START Task data
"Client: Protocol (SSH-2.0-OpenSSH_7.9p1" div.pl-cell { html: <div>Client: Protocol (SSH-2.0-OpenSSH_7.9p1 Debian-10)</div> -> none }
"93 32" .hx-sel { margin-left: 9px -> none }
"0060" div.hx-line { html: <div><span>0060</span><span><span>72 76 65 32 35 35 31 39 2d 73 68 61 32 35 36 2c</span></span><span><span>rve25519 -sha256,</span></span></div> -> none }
END Task data
START Task data
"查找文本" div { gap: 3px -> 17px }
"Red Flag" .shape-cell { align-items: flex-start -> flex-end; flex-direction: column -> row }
END Task data
START Task data
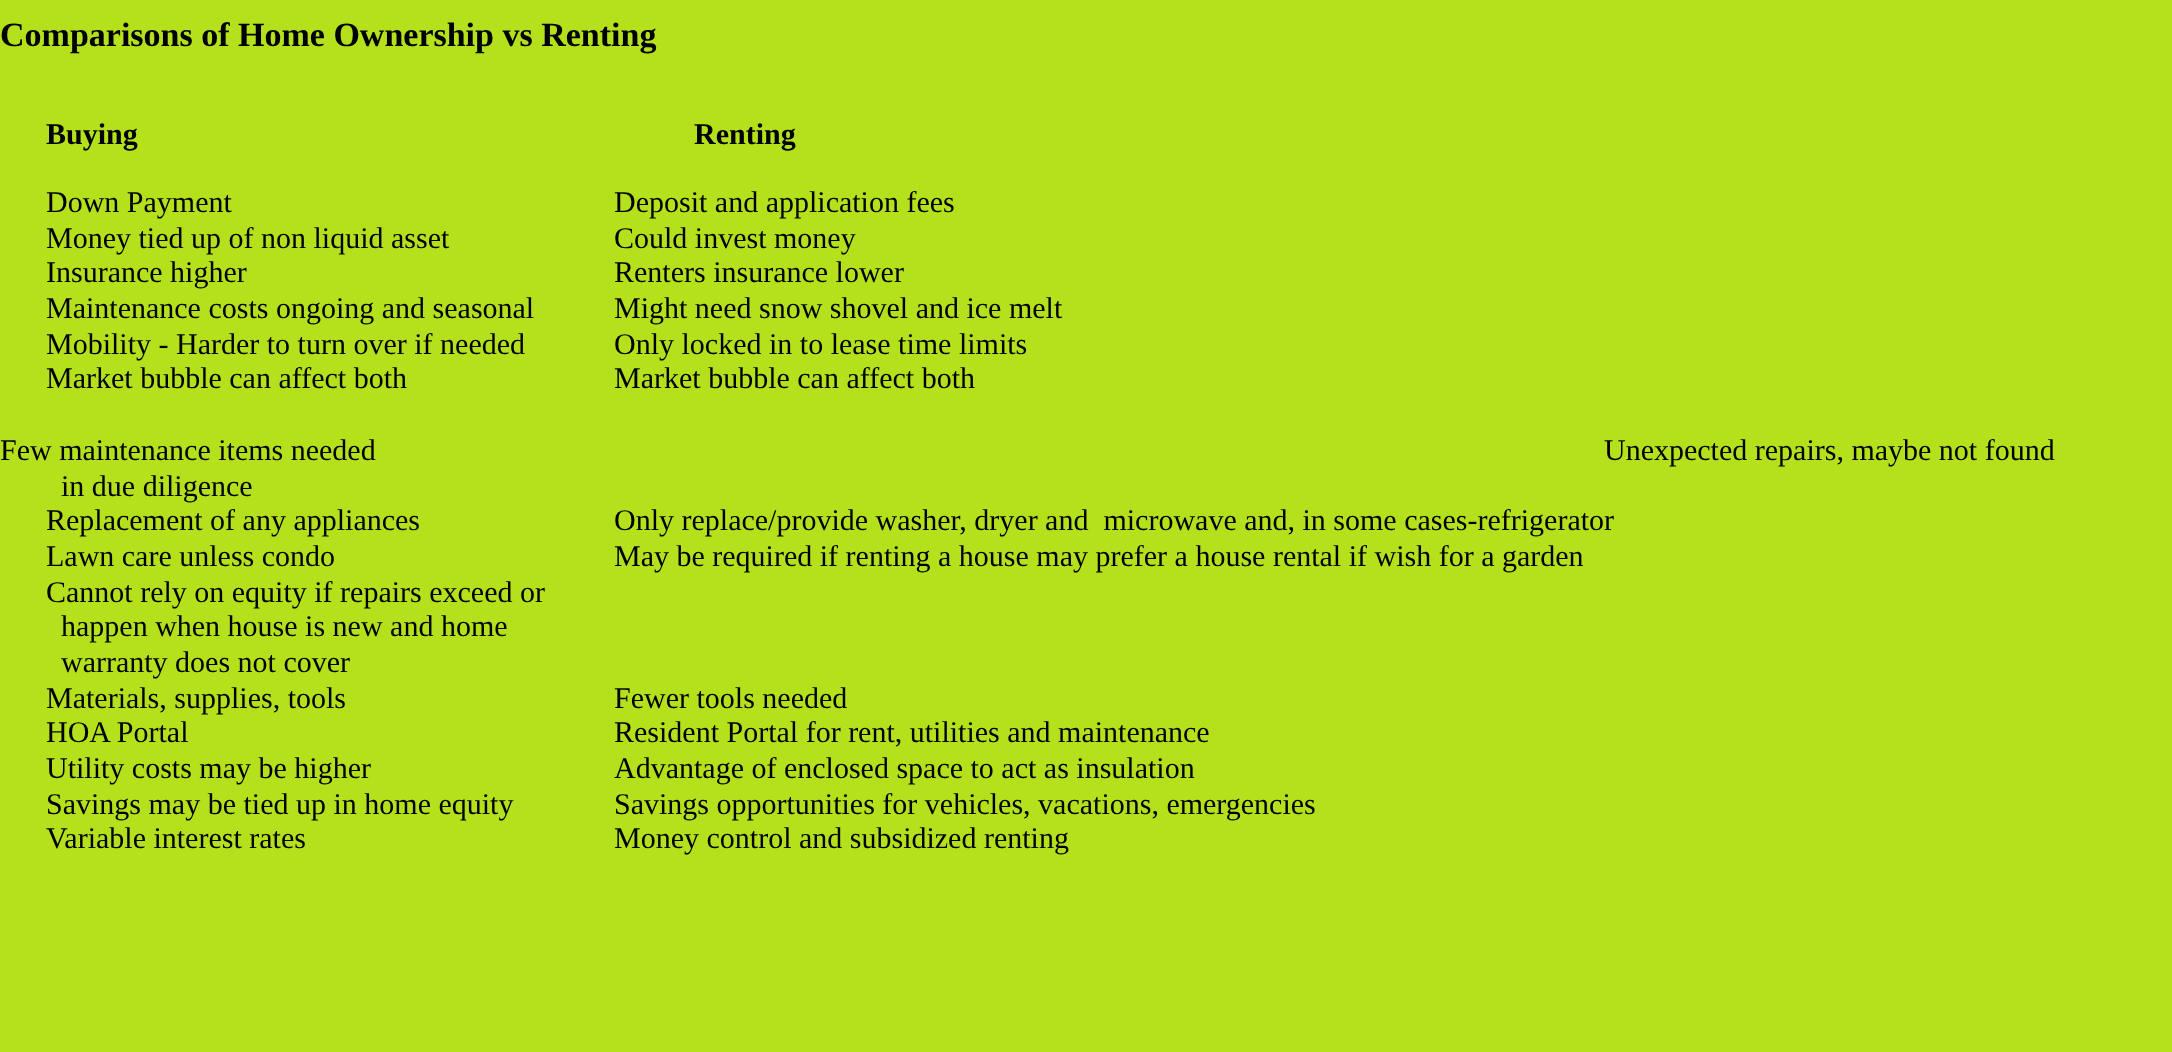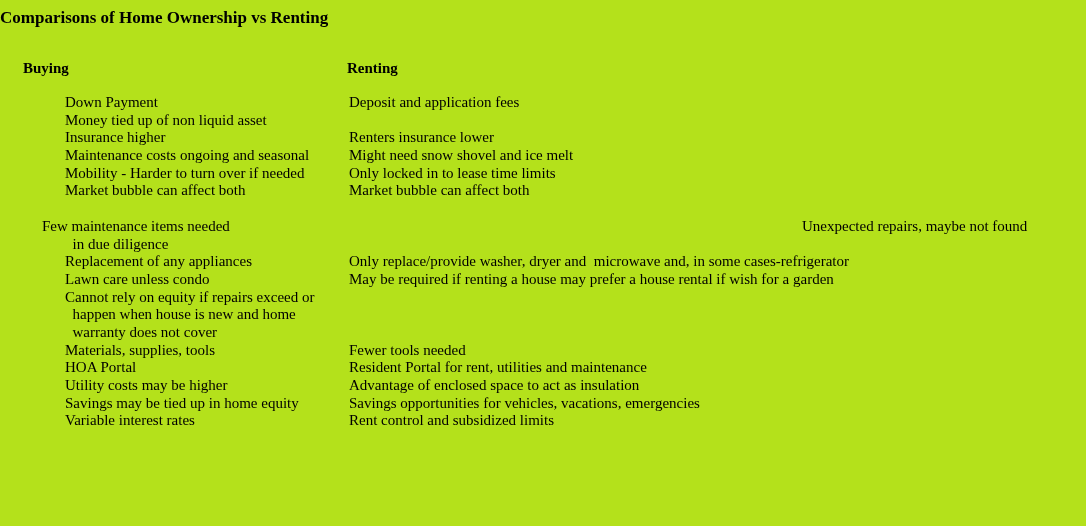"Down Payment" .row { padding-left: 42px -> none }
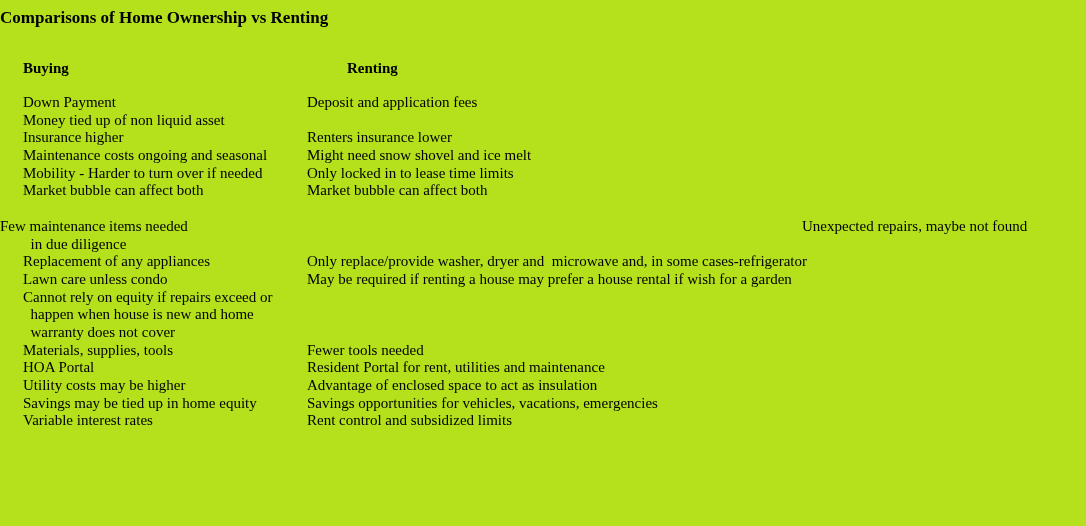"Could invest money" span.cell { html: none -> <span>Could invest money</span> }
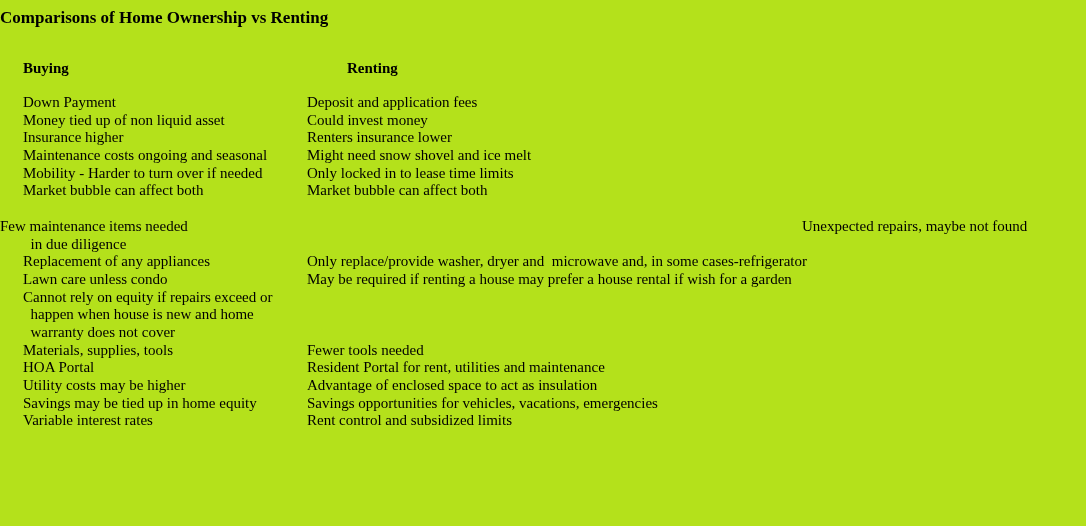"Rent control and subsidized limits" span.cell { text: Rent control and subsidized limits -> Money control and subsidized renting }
END Task data
**Brief:**
All that is wanted is the lines above between the one containing "html: none ->" and the one containing "text: Rent control", inclusive, restated word for word, with pictures omitted.

**Reply to the task:**
"Could invest money" span.cell { html: none -> <span>Could invest money</span> }
"Rent control and subsidized limits" span.cell { text: Rent control and subsidized limits -> Money control and subsidized renting }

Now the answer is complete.